(Saved entries)
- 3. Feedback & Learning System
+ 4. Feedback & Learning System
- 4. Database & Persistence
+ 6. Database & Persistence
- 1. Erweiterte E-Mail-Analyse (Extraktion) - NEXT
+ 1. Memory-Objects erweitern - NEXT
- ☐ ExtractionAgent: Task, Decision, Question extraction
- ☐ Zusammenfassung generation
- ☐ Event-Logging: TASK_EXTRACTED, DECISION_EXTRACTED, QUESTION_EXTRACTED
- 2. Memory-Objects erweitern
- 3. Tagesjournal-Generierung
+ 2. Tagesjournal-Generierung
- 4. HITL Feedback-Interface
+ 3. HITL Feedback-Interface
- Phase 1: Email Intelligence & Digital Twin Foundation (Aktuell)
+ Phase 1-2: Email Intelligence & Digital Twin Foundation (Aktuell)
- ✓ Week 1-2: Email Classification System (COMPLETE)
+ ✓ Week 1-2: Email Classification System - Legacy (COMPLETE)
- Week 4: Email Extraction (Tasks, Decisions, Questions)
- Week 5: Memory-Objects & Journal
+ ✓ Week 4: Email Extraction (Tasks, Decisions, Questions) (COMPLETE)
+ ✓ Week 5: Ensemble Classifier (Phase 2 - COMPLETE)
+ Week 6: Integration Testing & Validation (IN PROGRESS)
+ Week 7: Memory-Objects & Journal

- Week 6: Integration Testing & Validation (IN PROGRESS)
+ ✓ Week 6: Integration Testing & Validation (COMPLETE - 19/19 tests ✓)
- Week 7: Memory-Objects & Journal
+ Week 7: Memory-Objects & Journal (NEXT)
--
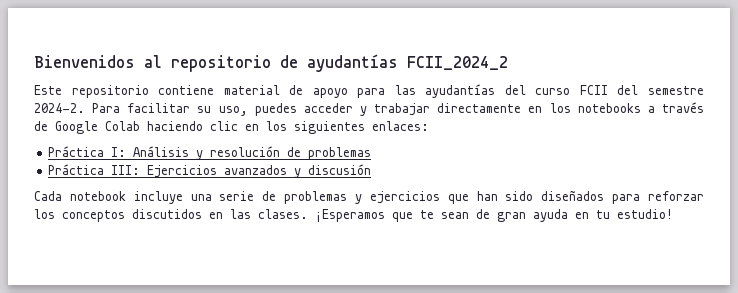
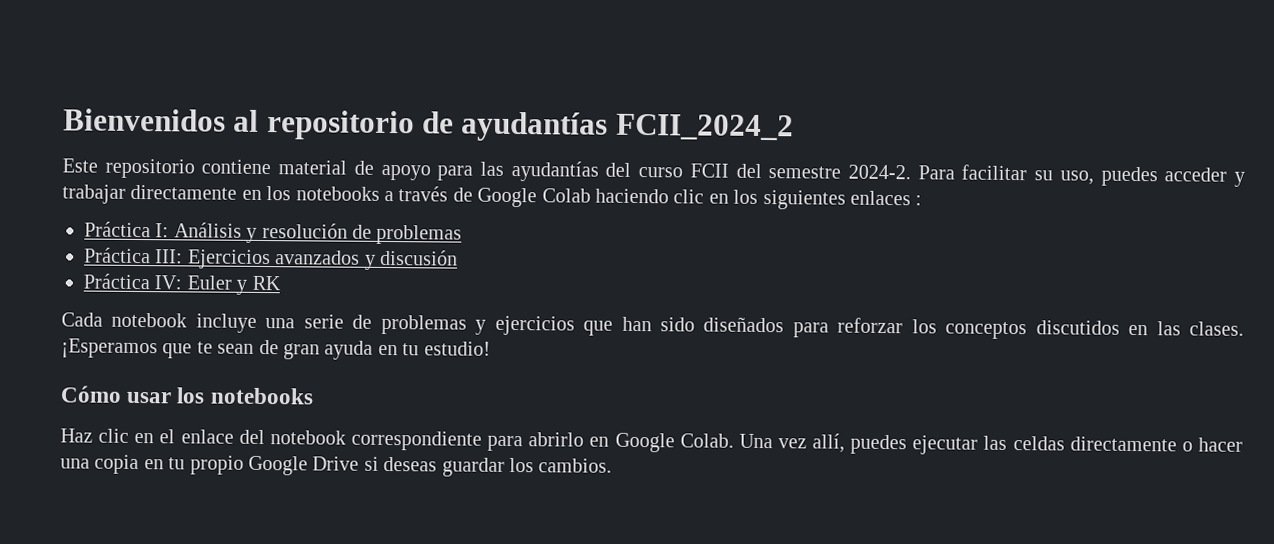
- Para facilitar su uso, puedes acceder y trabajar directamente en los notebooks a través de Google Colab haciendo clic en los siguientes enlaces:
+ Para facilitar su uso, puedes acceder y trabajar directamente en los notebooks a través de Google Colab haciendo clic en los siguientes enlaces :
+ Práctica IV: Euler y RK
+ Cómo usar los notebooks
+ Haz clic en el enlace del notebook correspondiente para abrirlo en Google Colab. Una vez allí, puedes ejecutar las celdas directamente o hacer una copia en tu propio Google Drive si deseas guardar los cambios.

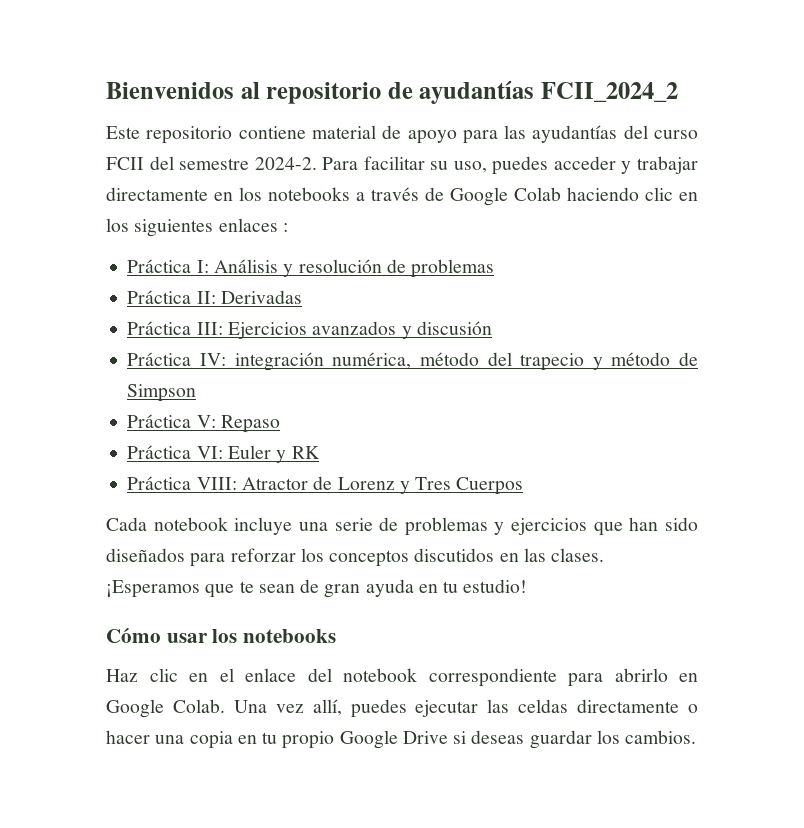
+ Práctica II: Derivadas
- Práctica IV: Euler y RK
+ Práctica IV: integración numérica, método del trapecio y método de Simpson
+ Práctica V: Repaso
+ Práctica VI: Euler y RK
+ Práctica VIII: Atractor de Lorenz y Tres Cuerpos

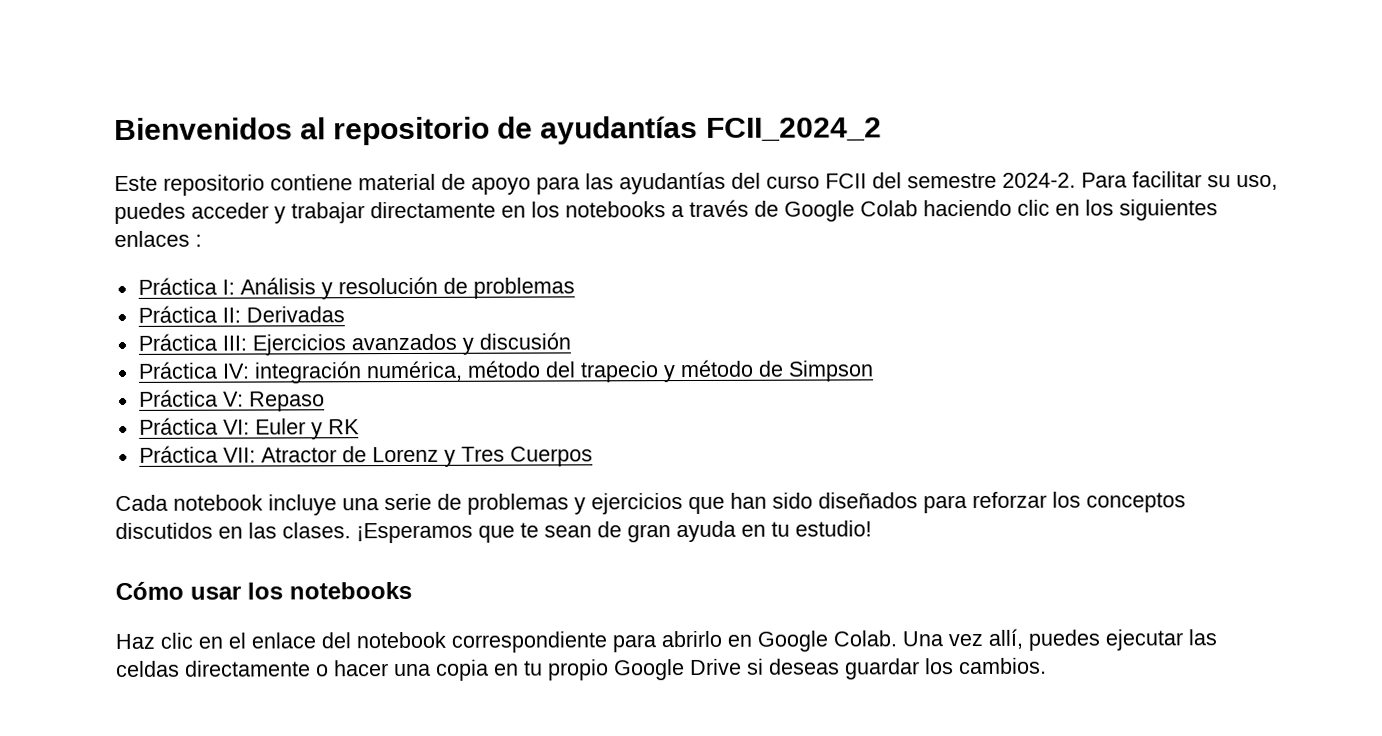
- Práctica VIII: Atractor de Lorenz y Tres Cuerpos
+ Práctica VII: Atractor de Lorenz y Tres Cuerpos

#### EXERCISE
Return each line from the records that includes the word "través".

#### SOLUTION TO THE PROBLEM
- Para facilitar su uso, puedes acceder y trabajar directamente en los notebooks a través de Google Colab haciendo clic en los siguientes enlaces:
+ Para facilitar su uso, puedes acceder y trabajar directamente en los notebooks a través de Google Colab haciendo clic en los siguientes enlaces :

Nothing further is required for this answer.